**WHAT NEEDS TO BE DONE:**
What you produce should match the records below precisely, except that images are removed.

**TASK MATERIAL:**

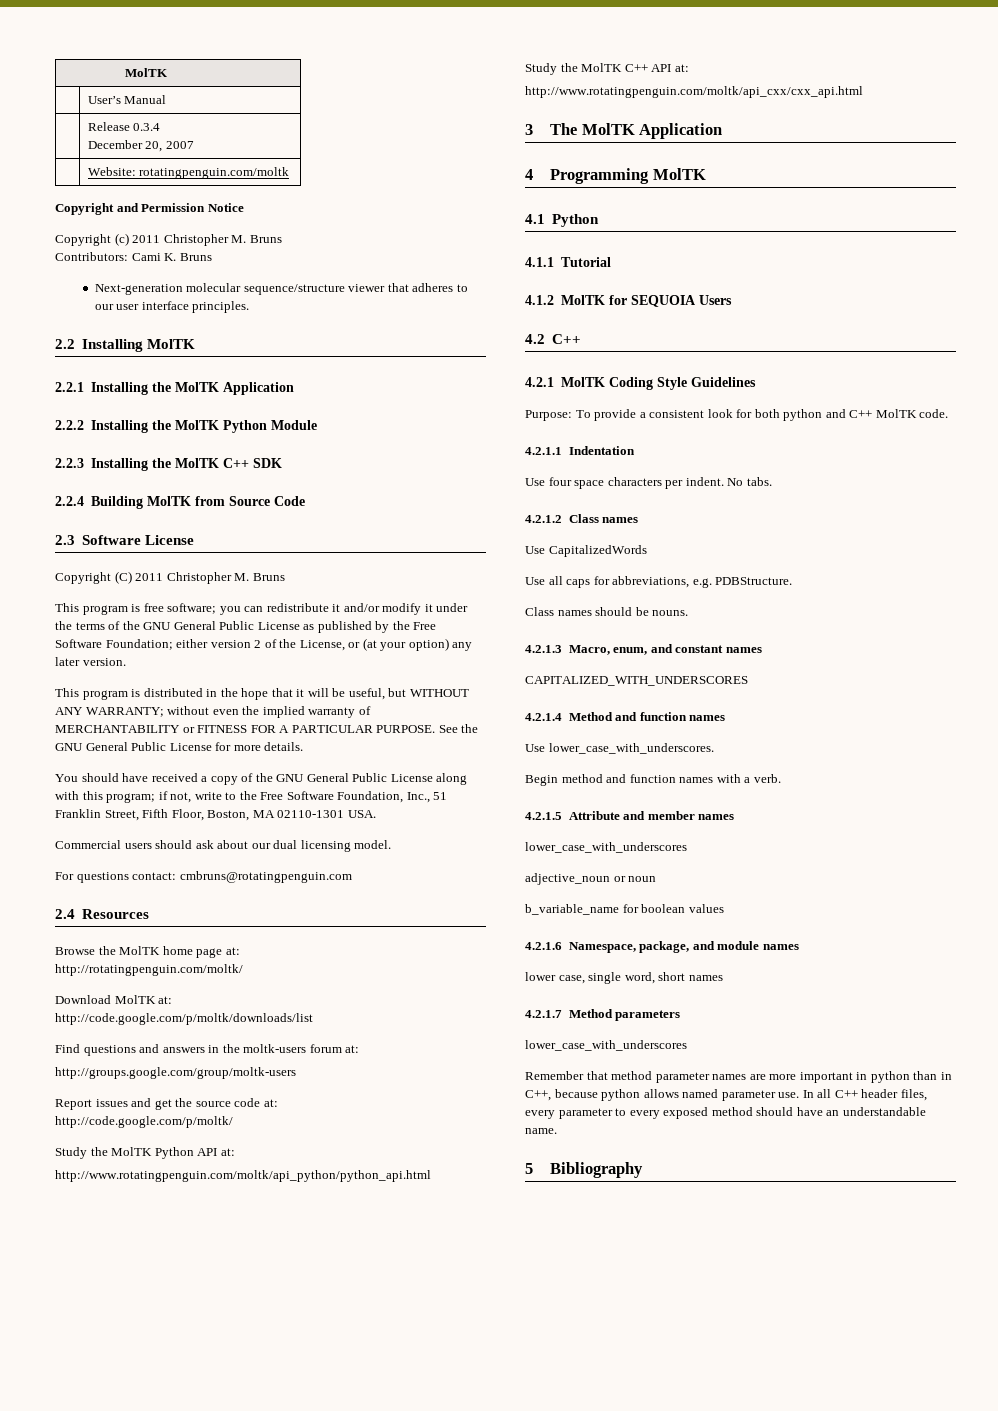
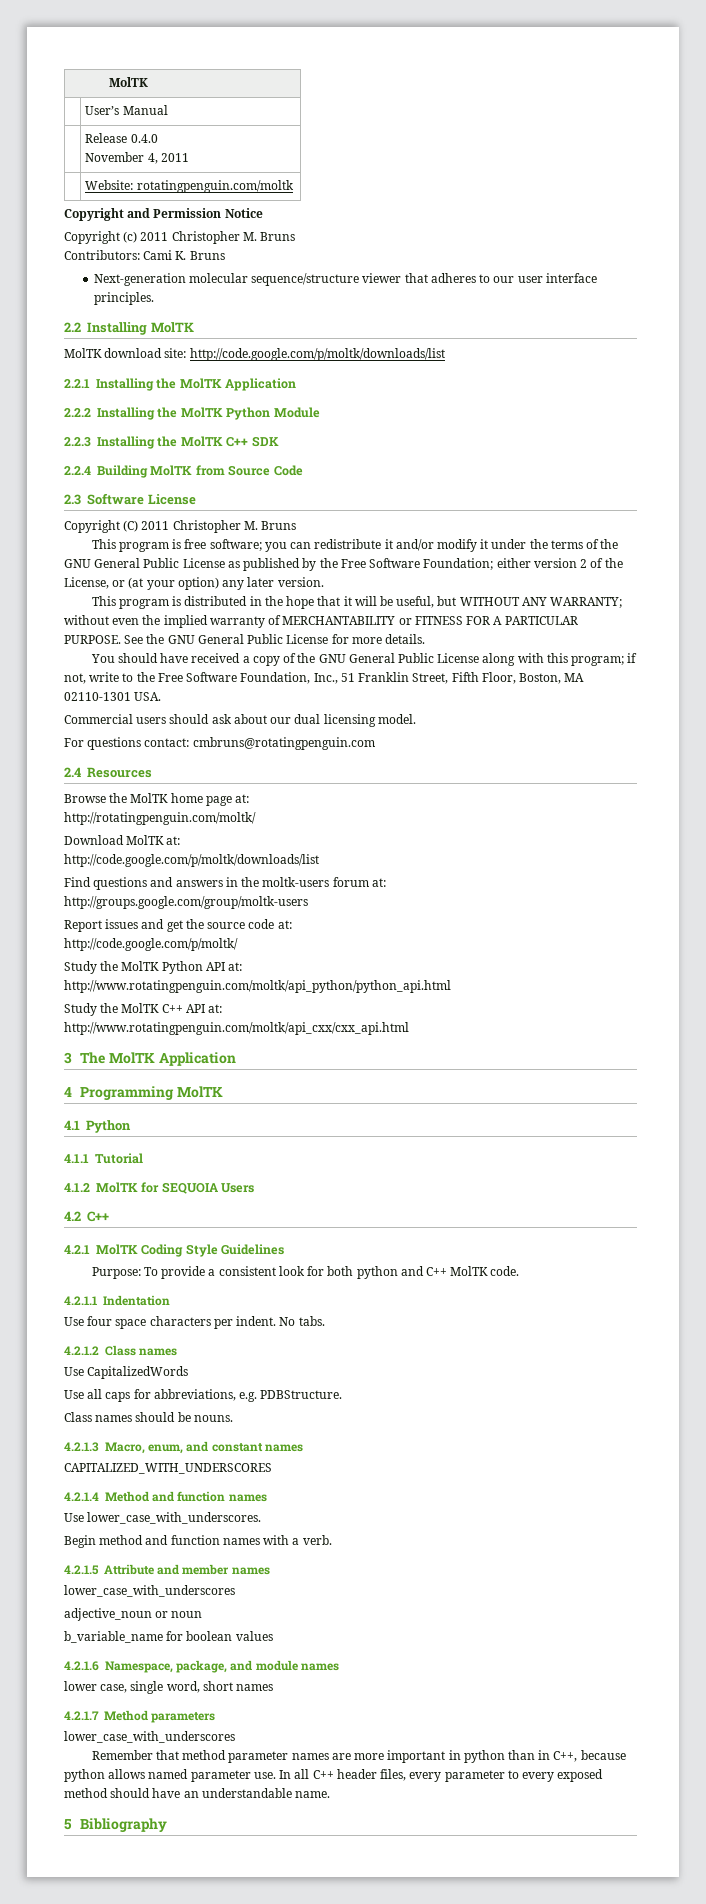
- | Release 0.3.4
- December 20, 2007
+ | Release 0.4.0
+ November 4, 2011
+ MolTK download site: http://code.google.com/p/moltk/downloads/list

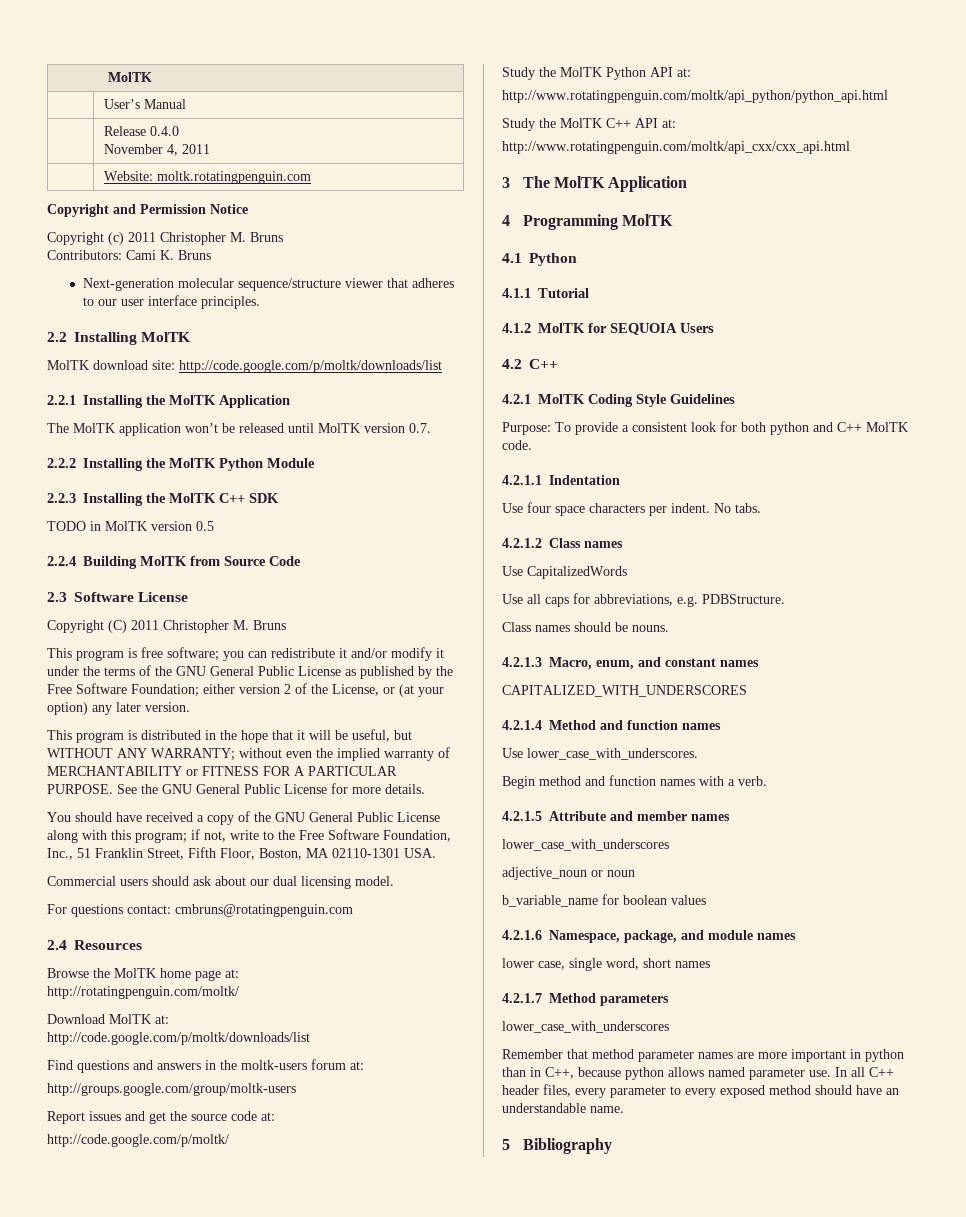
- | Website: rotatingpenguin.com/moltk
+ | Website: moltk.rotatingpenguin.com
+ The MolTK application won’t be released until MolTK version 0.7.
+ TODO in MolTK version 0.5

**OUTPUT OF THE TASK:**
- | Release 0.3.4
- December 20, 2007
+ | Release 0.4.0
+ November 4, 2011
+ MolTK download site: http://code.google.com/p/moltk/downloads/list

- | Website: rotatingpenguin.com/moltk
+ | Website: moltk.rotatingpenguin.com
+ The MolTK application won’t be released until MolTK version 0.7.
+ TODO in MolTK version 0.5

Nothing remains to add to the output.